What kind of a God do I believe in? I tell myself, and others who are inclined to listen, that God is a mystery. That’s how many Christians ‘explain’ it when we cannot reconcile the fact of evil with the goodness of God. Our reasoning breaks down. And faith steps in. Both Giles Fraser and Madeleine Davies make good points. And so does Stephen Fry.

JCF
JCF
9 years ago

I remember when Mother Theresa’s diaries came out a few years ago, w/ their lengthy “dark night of the soul” passages. “A-ha!” said some anti-theists. “Mother Theresa didn’t believe in God either! Nobody does!”

***OR***

Unbelievers like Fry dis-believe in the same way that believers have dis-believed since Hebrew Bible times (and certainly before). Which is to say, they don’t really disbelieve—and they’re angry about that.

But God can take it. God made our “dis-belief”, after all.

Rob McKay
9 years ago

Stephen Fry, i love the man, i think he is neat. I sense what he is challenging us theists is how do we reconcile a loving God with so much human suffering in the world. Fry’s challenge to us does cause us to think and re-think about how would we respond to a secular unbelieving world about how god as a person (as Anglicans God is three persons) can tolerate suffering, often needless suffering in the world that he has created?

Father Ron Smith
9 years ago

Fr.Giles Fraser – again, hitting the jackpot: The God and Father of our Lord Jesus Christ is One who shares the suffering of God’s creation. This is no despot!
Herein lies the kenotic strength of Christianity.

peterpi - Peter Gross
peterpi - Peter Gross
9 years ago

JCF God gave us absolute free will. God is not a puppeteer. If rational adults say they don’t believe in God, why not simply believe them? Why question them? Why should God go around “making” people disbelieve? Now, there may be different types of disbelief. Some may reject the concept of God altogether. Some may reject what they see as most people’s concept of God, they don’t like the concept of “the Guy in the sky”. But, no I don’t buy the “Oh, they really believe, but they’re angry because their favorite kitten died, or their mother was crippled in… Read more »

Rev David
Rev David
9 years ago

The strange thing is that life has always been hard since the time of primitive humans: even the oldest remains often show signs of diseases, injury, wars… There is no evidence of an era when there was only love, peace and harmony…

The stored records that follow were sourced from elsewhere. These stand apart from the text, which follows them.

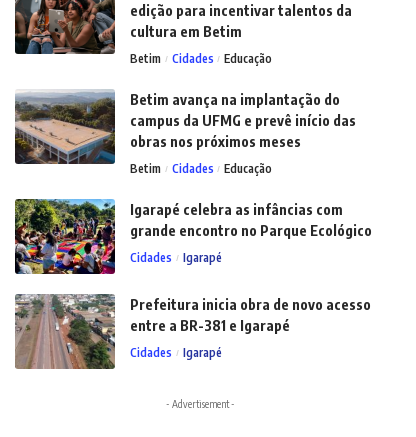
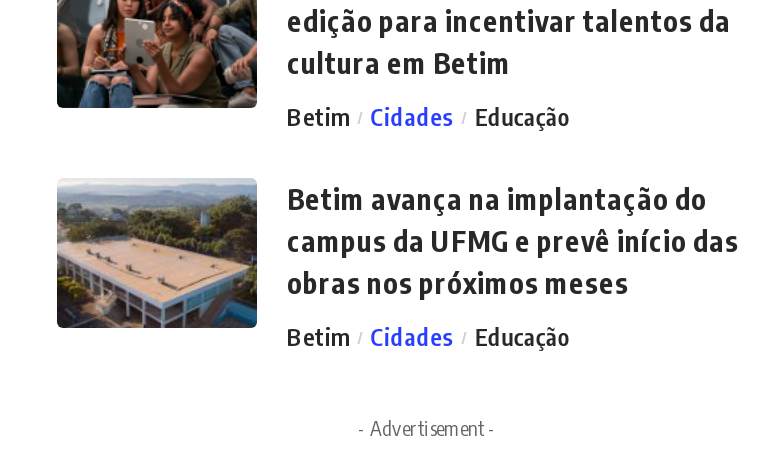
[14,198,372,360] [image] | Igarapé celebra as infâncias com | grande encontro no Parque Ecológico | Cidades | Igarapé | Prefeitura inicia obra de novo acesso | entre a BR-381 e Igarapé | Cidades | Igarapé -> none
[14,293,116,370] [image] -> none

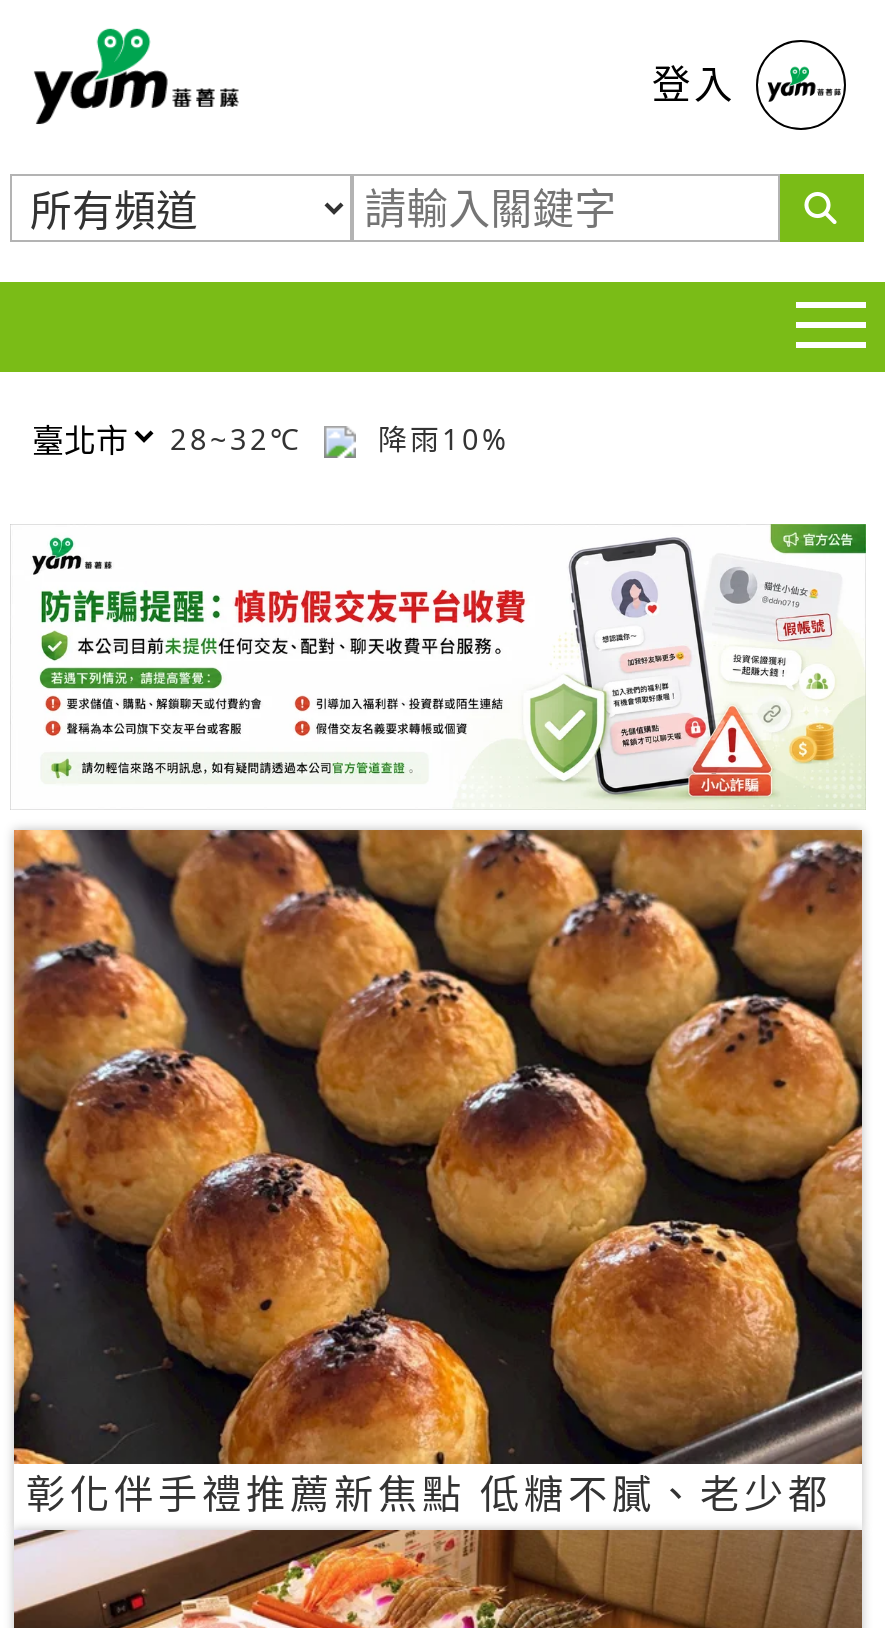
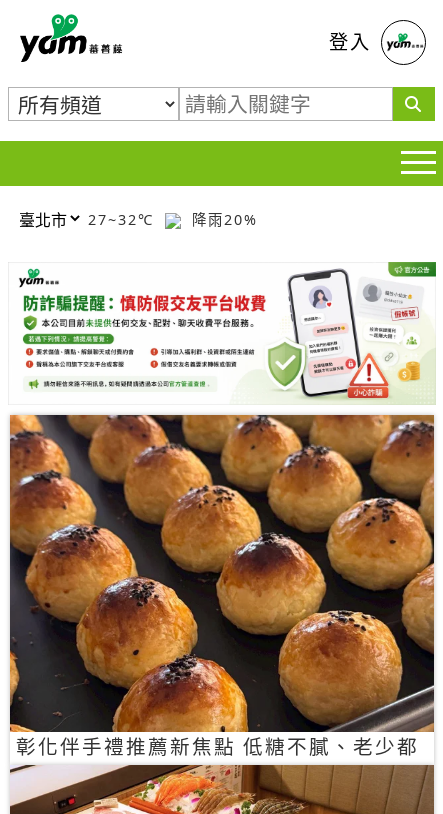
[170,419,314,457] 28~32℃ -> [88,210,160,228] 27~32℃
[366,419,510,457] 降雨10% -> [186,210,258,228] 降雨20%

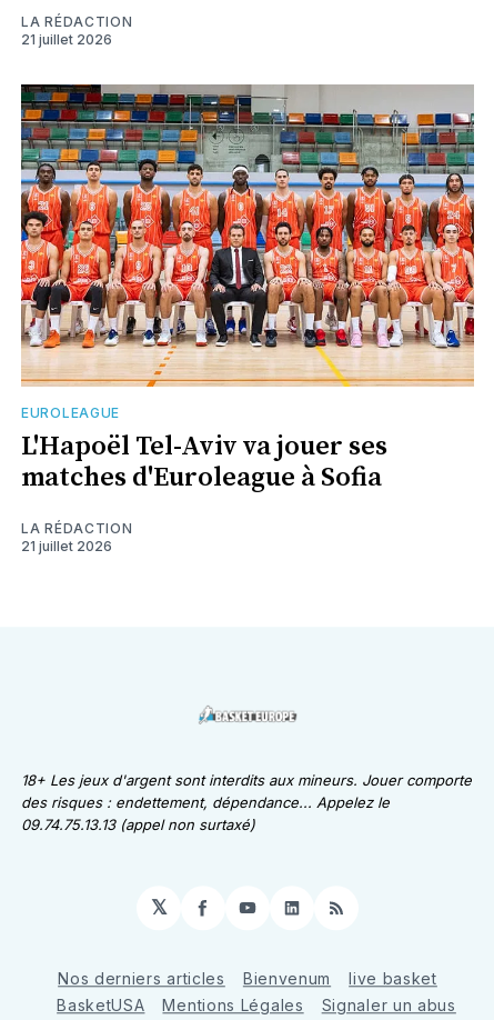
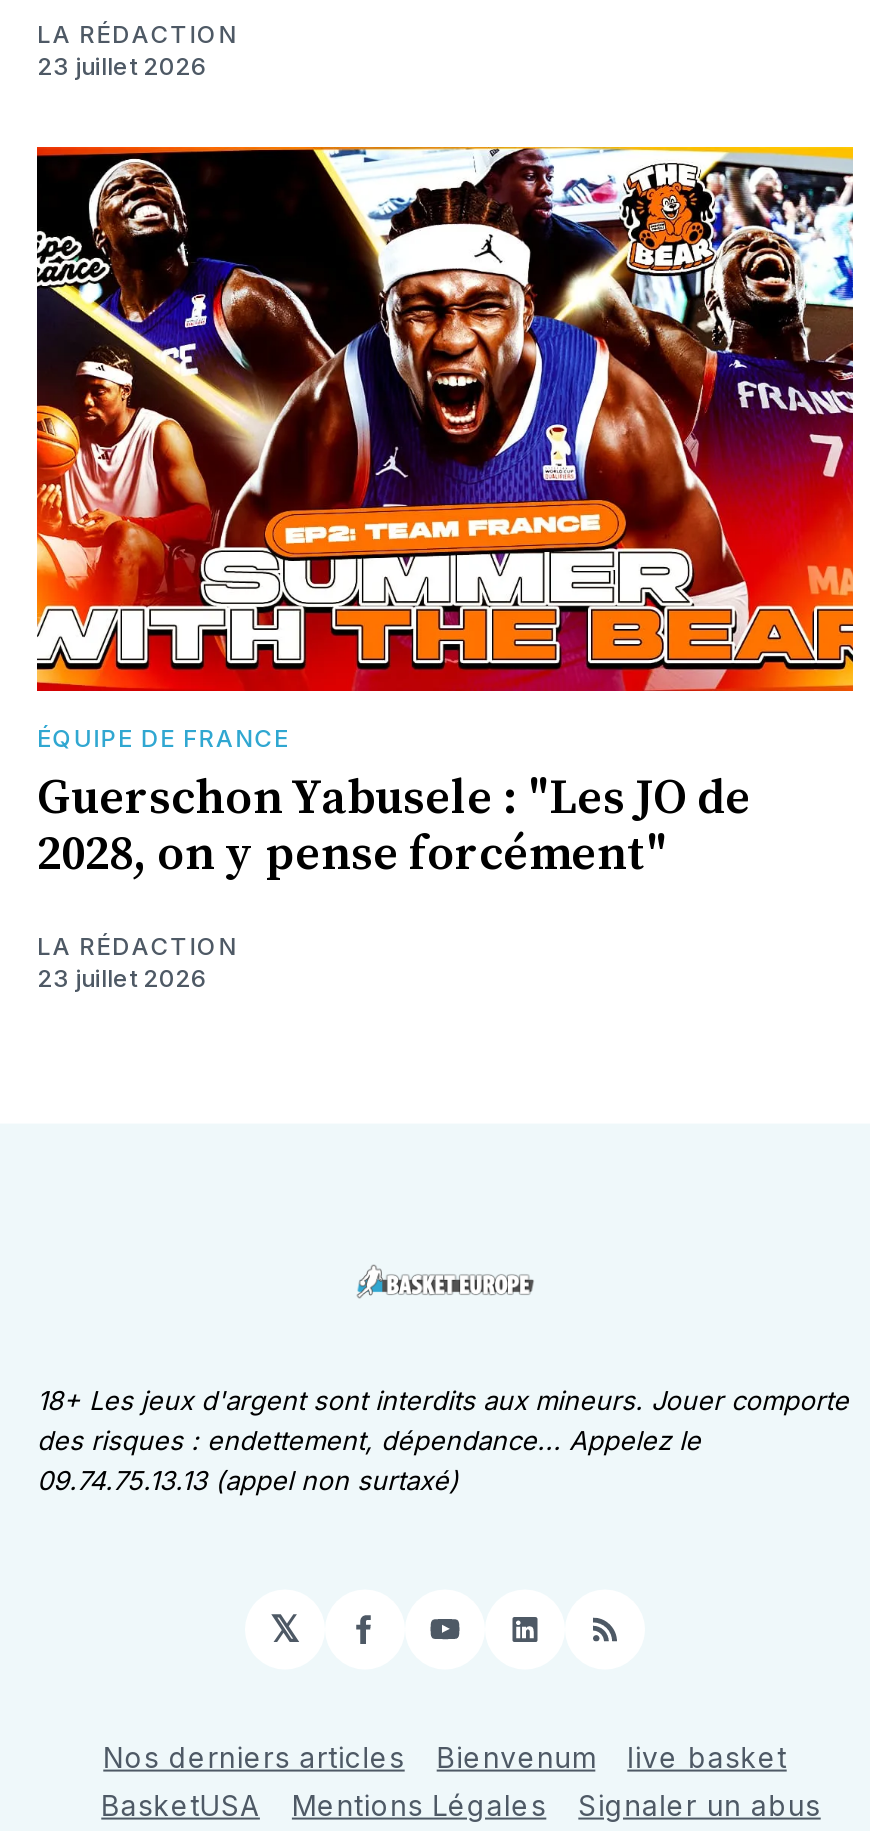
[21,31,112,47] 21 juillet 2026 -> [37,50,207,80] 23 juillet 2026
[20,83,475,494] [image] | EUROLEAGUE | L'Hapoël Tel-Aviv va jouer ses | matches d'Euroleague à Sofia -> [35,145,855,884] [image] | ÉQUIPE DE FRANCE | Guerschon Yabusele : "Les JO de | 2028, on y pense forcément"
[21,537,112,554] 21 juillet 2026 -> [37,962,207,992] 23 juillet 2026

Yet we feel “it shouldnt be like this”.

*THAT* is evidence that there is something beyond this reality- our hearts see how things should be.

John Bunyan
John Bunyan
9 years ago

It is not only a question of evil done by humans. It is a question of suffering – and to say that God shares that suffering is understandable (if “unorthodox) but I think meaningless and certainly no answer. For literally millions of years creatures that have evolved have suffered terribly including the various human species up to homo sapiens, and they continue to suffer. Witness David Attenborough’s wonderful programs. And can that suffering be justified if a tiny fraction of human beings go to “heaven” or even if all go there – good neanderthals for example ? with or without… Read more »

Rod Gillis
Rod Gillis
9 years ago

Re the Maurice Glasman piece (thank you) the observation about Catholic social teaching is important. A “plain” reading of the bible, of the gospels, of the words assigned to Jesus,is not a sufficient framework, taken in isolation, in terms of a rejoinder to contemporary economic injustice. It is important, first of all, to excavate Jesus’ program and lay it out in contrast to the forces he contended with during his lifetime. Dom Crossan, for example, looks at the imperial and mercantile forces in play. Beyond that, transcendent norms and values, as they may exist in scripture, must be contextualized within… Read more »

JCF
JCF
9 years ago

“Why should God go around “making” people disbelieve?” Oh dear. As soon as I uploaded my comment, I had the feeling it might be misunderstood (truly, my bad). What I meant was, God made (in God’s Image) the human *capacity* to disbelieve, as wholly a part of our capacity to believe (which is why doubt—even angry doubt of God’s morality—is an *intrinsic* part of faith). Beyond that, I don’t pretend to have answers . . . and yet, and yet, I still have faith. For whatever reason/unreason. *** Back to the Problem of Evil— “They are no more evil than… Read more »

John
John
9 years ago

Good postings from peterpi and John Bunyan.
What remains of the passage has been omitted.